Abrange maior liberalização do comércio de têxteis, tratamento especial para os países mais pobres, subsídios e medidas compensatórias, limitações ao emprego do antidumping (retaliações por exportações a preços de custo ou abaixo do custo, que caracterizam o dumping).
O segundo prazo vencido era para fechar brechas em um acordo para aperfeiçoar o acesso de países pobres a remédios mais baratos (os genéricos). Havia acordo entre todos, mas os Estados Unidos vetaram. "São três temas (incluindo agricultura) que nos interessam diretamente", reclama o chanceler brasileiro Celso Amorim. "São sintomas ruins", reforça avaliação obtida pela Folha entre quadros técnicos da Organização Mundial do Comércio em Genebra. Reconhecida a doença e o potencial para que ela se agrave eventualmente, que remédio haveria para evitar maiores males? "Trade-off", em inglês, ou "barganha" em bom português, sugerem especialistas, entre os quais o próprio diretor-geral da OMC, o tailandês Supachai Panitchpakdi.

Acordo completo
Em artigo para o jornal "The International Herald Tribune", na última quarta-feira, Panitchpakdi escreveu que "todas as áreas de negociação estão vinculadas, e não há acordo em qualquer segmento até que haja acordo em todos. Isso facilita "trade-offs", de forma que governos que estejam relutantes em derrubar barreiras às importações em um setor podem ficar mais predispostos a um acordo se são oferecidas oportunidades para seus exportadores em outro setor". No fundo, o que o diretor-geral da OMC está querendo dizer é que, se a União Européia (geralmente tida como a vilã no capítulo
agrícola) obtiver concessões em temas que ela insistiu para que figurassem na agenda Doha, pode amolecer em agricultura.
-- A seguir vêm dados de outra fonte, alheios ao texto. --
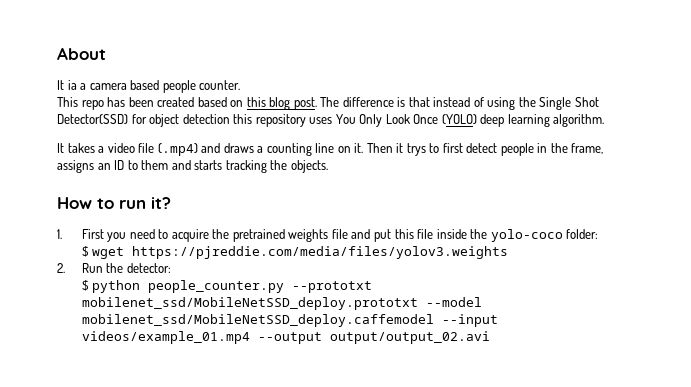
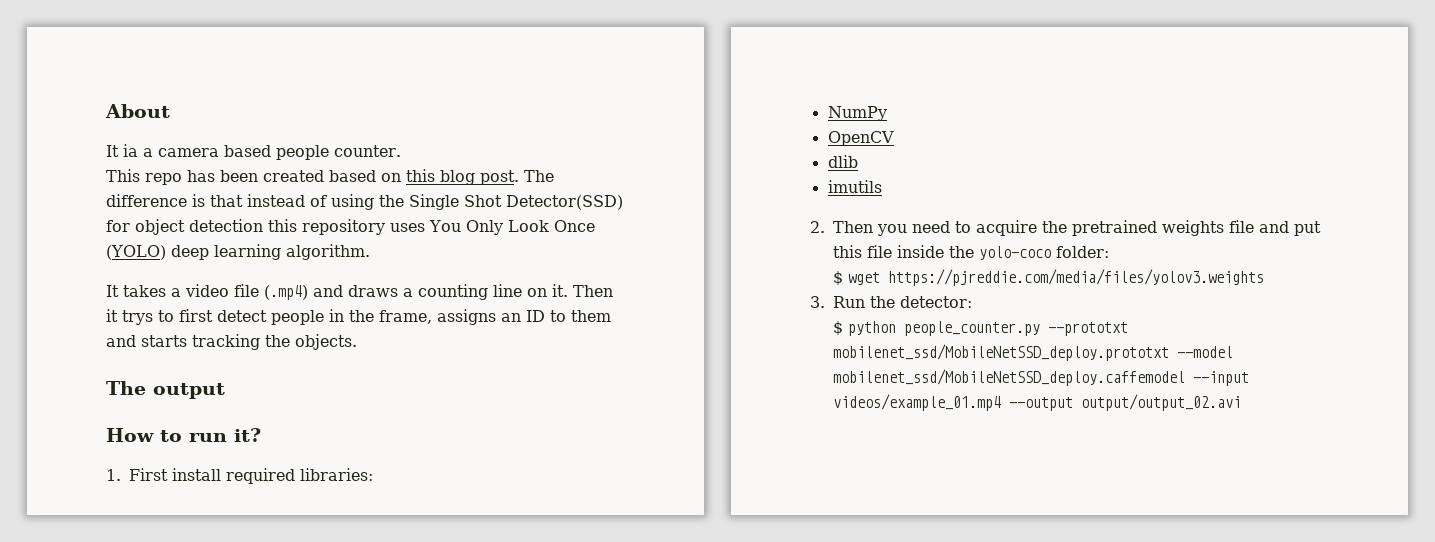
(328, 166) none -> [106,381,225,399] // The output
(104, 234) none -> [172,468,374,484] [827,106,887,121] [827,131,894,146] [827,155,858,168] [827,180,882,193] [810,221,874,233] install required libraries: // NumPy // OpenCV // dlib // imutils // 2. Then
[57,263,65,273] 2. -> [810,296,825,308] 3.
É uma hipótese, mas ela apenas conduz a um círculo de ferro, a julgar pela avaliação dos peritos da própria OMC obtida pela Folha: "É bem possível que os países em desenvolvimento não queiram fazer acordo sobre as áreas de interesse da União Européia, se não tiverem uma indicação clara do que podem esperar em agricultura".